Na maioria de nós, o digital parece ter estimulado o aparecimento de uma coleção de percepções distorcidas da realidade. A primeira que me lembro é a de que todo mundo está online. Não é verdade.
Outra, de que tudo está online, e ao nosso alcance. Também não é verdade. Uma terceira, de que se alguma coisa ou alguém está online, então é de acesso imediato. Nem sempre é. Uma, ainda, é a percepção de que tudo o que conhecemos online sempre estará ali. É um engano. Essas percepções não surgiram do dia para a noite: elas estão sendo construídas ao longo das nossas vidas e ajudando a orientar o modo como vivemos e nos comportamos.
O digital nos trouxe facilidades sedutoras: pagar as contas no smartphone sentados na sala de estar, ao invés de ir ao banco. Marcar a revisão do carro pelo aplicativo da fábrica. Ouvir a música desejada no momento que se quiser. Comprar um par de sapatos sem ir à loja. A maioria dessas facilidades se obtém com pouco esforço e praticamente nenhuma despesa: basta acessar uma página na web ou baixar um app, como designado no mundo móvel, e digitar os dados necessários ao acesso. Sendo assim, quantas vezes você já digitou seu nome completo, o endereço da sua casa, o seu telefone, a data do seu nascimento, o nome do seu pai, da sua mãe, dos seus filhos, a placa do seu carro, o número do seu RG, do CPF, do cartão de crédito, o nome do banco, da agência e da conta, os bens da sua família, os números de recibos do imposto de renda?
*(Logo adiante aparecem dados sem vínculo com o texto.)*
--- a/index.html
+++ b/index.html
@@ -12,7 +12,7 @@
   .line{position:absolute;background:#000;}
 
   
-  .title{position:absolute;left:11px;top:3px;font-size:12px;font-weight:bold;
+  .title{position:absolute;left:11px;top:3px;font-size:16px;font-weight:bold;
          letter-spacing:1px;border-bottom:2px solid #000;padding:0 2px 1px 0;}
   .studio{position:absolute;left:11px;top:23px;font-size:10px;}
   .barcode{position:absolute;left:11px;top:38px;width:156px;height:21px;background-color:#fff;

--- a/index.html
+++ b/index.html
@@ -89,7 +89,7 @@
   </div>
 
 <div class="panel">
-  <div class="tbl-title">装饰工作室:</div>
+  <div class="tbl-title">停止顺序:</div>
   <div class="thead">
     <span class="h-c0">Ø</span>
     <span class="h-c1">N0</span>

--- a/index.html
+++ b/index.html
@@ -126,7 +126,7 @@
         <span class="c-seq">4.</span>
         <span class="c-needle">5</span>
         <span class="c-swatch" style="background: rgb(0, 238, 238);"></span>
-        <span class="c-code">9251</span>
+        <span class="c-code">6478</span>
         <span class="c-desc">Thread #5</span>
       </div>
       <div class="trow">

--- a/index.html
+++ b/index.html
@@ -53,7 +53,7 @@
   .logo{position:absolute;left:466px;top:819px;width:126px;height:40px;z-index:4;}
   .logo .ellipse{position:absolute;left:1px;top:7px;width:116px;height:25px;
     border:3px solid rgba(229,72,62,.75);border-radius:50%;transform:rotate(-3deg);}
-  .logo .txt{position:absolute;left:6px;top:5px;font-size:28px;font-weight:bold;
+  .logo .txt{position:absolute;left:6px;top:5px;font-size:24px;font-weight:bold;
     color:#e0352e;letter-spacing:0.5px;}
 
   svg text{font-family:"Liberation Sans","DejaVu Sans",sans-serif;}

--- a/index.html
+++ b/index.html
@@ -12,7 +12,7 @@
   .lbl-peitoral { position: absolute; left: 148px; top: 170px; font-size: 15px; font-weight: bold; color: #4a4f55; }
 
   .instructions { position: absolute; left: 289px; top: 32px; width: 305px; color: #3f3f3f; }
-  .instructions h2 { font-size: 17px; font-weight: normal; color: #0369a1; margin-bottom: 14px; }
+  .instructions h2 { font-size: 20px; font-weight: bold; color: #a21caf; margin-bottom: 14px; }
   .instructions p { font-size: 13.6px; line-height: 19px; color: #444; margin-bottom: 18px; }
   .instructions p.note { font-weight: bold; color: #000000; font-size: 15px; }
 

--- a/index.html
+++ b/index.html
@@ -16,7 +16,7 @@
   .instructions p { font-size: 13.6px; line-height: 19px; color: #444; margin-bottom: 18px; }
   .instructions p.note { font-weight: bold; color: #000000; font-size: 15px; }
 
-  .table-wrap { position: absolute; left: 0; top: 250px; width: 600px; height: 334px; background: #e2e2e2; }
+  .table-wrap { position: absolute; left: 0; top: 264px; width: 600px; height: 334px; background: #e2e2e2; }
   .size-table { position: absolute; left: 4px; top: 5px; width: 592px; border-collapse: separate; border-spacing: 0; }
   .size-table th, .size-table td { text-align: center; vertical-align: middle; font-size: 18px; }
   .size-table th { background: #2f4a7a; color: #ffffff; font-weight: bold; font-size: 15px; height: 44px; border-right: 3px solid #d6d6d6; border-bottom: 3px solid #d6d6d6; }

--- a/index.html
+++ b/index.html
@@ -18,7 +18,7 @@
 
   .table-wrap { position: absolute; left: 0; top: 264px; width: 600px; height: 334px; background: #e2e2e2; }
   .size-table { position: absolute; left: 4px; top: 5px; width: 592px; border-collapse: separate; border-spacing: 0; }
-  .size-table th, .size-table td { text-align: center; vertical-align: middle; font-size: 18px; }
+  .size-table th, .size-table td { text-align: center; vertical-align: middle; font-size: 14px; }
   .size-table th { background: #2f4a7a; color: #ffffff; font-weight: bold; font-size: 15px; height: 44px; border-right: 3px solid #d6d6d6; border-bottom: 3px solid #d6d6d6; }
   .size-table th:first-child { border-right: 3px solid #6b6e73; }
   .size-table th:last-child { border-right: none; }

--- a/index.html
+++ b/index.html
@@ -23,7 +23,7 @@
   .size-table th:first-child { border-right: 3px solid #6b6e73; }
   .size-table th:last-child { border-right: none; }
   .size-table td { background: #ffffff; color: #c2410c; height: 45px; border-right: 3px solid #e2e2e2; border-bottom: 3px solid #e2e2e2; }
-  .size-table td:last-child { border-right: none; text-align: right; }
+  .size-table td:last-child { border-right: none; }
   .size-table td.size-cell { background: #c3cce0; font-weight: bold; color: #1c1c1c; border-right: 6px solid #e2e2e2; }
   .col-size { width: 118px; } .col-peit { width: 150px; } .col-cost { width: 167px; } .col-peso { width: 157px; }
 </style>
A pergunta seguinte, que não pode calar, é: se alguém parar você na rua e pedir esses dados você fornece? A resposta óbvia é não: você só forneceu dados porque teve interesse nas facilidades que a opção digital oferecia. Caso contrário, não teria feito isso. Não entregaria os dados aassim por um milhão de razões, mas principalmente por desconhecer quem está pedindo, por não ter confiança naquele que pede, por não saber o que será feito com os seus dados.
Agora, vamos aos fatos: os bancos nos quais você tem ou teve uma conta pedidam os seus dados. Eles mantiveram esses dados em sigilo ou venderam seu cadastro aos birôs de rating de crédito? Você autorizaria? Certamente não. E quando você compra um tênis pela Internet, para onde vai o número do seu cartão de crédito? Quem guarda? Quem garante que está guardado em segurança? Quem pode afirmar que já não roubaram o número do seu cartão em algum desses lugares? Não conheço respostas firmes, positivas, seguras para essas perguntas.
A brecha da Equifax (anunciada dia 7/9/2017), expondo os dados de crédito de metade da população americana, é mais uma prova (e de forma alguma será a última) de que são enormes os riscos de assumir a guarda de informações sensíveis como as nossas. Informações que ela só fornece sob pagamento e que agora está empenhada em proteger melhor contratando “uma empresa independente de cibersegurança para conduzir uma avaliação e fornecer recomendações sobre ospassos que podem ser dados para ajudar a prevenir este tipo de incidente de acontecer novamente”, conforme diz seu comunicado em www.equifaxsecurity2017.com. Isso não deveria ter acontecido bem antes? A empresa não falhou exatamente naquilo que é o seu core business? Se fosse um restaurante, era como ter servido comida estragada. Se fosse uma oficina mecânica, como liberar um carro sem completar o conserto. Só que a Equifax é um dos três grandes birôs de crédito americanos, num mercado de 18 trilhões de dólares. Alguém pode argumentar que a Arthur Andersen também era uma das cinco grandes de auditoria e fechou no escândalo da Enron. Então, vamos esperar para ver. Mas a falha de competência está provada.
Fica para todos o alerta de sempre: a segurança, na verdade, é apenas uma sensação.